The criteria to reduce IRS penalties is very difficult to meet, and if you do not produce the correct information to the IRS so they consider your case for penalty abatement, you are not going to have success.
Typically, you need to show reasonable cause to be excluded from most IRS tax penalties. If you think that you qualify for an IRS penalty abatement, you typically must show that there were factors outside of your control that caused you to not pay your tax debts, or file returns on time.
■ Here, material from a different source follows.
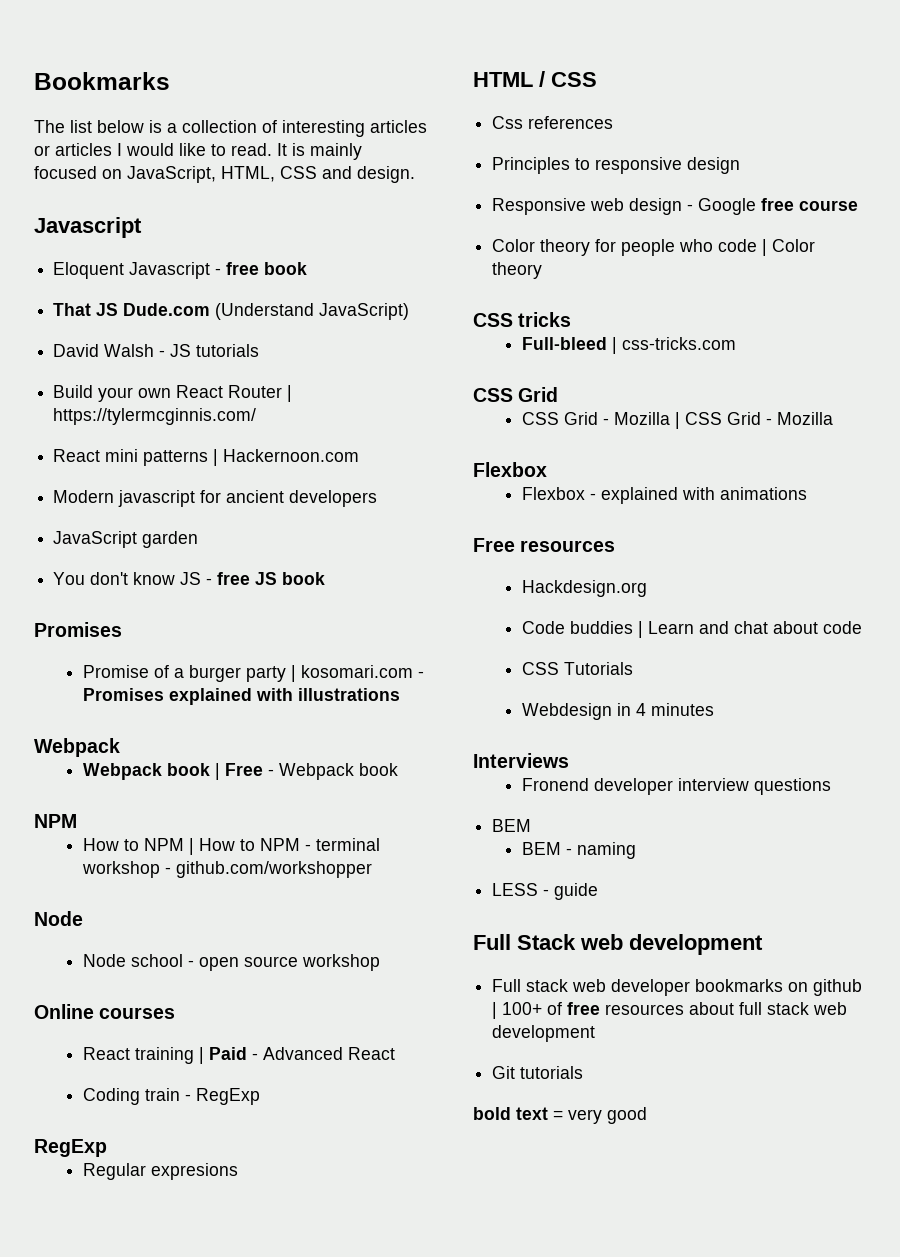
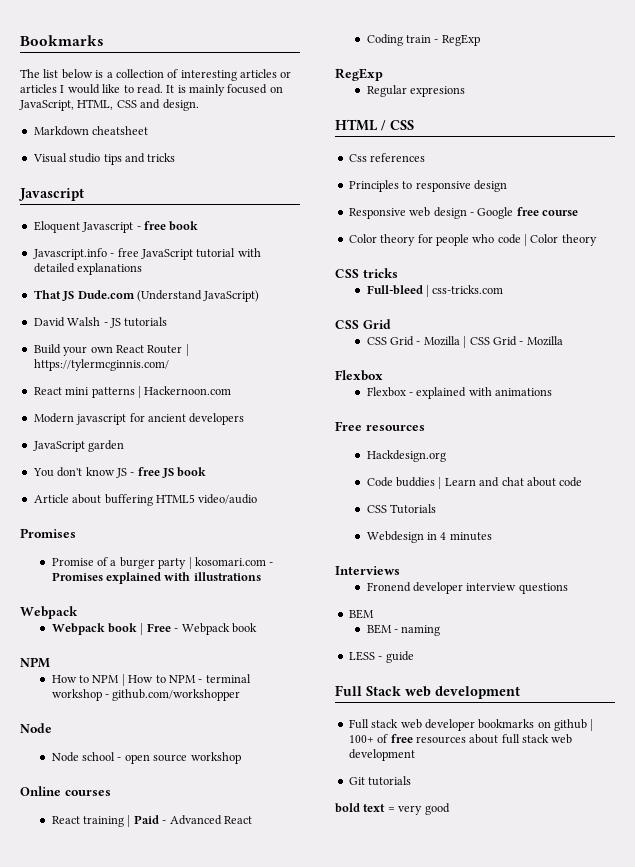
+ Markdown cheatsheet
+ Visual studio tips and tricks
+ Javascript.info - free JavaScript tutorial with detailed explanations
+ Article about buffering HTML5 video/audio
Some of these reasons could include; a life-threatening illness, natural disaster, death of a spouse or close family member.
Another way to reduce your penalty can occur if you have no prior history of tax problems with the IRS. The IRS often will lessen certain penalties, such as failing to file a tax return or failing to pay taxes on time, for taxpayers with a clean history with them.
This penalty abatement is done by using a waiver called the first-time penalty abatement request. This first time exception is not typically indicated by the IRS on its penalty-related notices, but can be used by taxpayers, and we have utilized it many times. For instance, we recently met with a client whose husband passed away in 2006. Our client hadn’t filed her federal income tax or state income tax from 2006 to 2011. We were able to approach the IRS and get them to eliminate penalties for 2006 due to the first time exception, and the remaining years for reasonable cause.
Hint: If you apply for an abatement of the penalties charged and the IRS accepts your application to eliminate the tax penalties, it is helpful to pay the tax liability in full so the penalties do not reaccrue.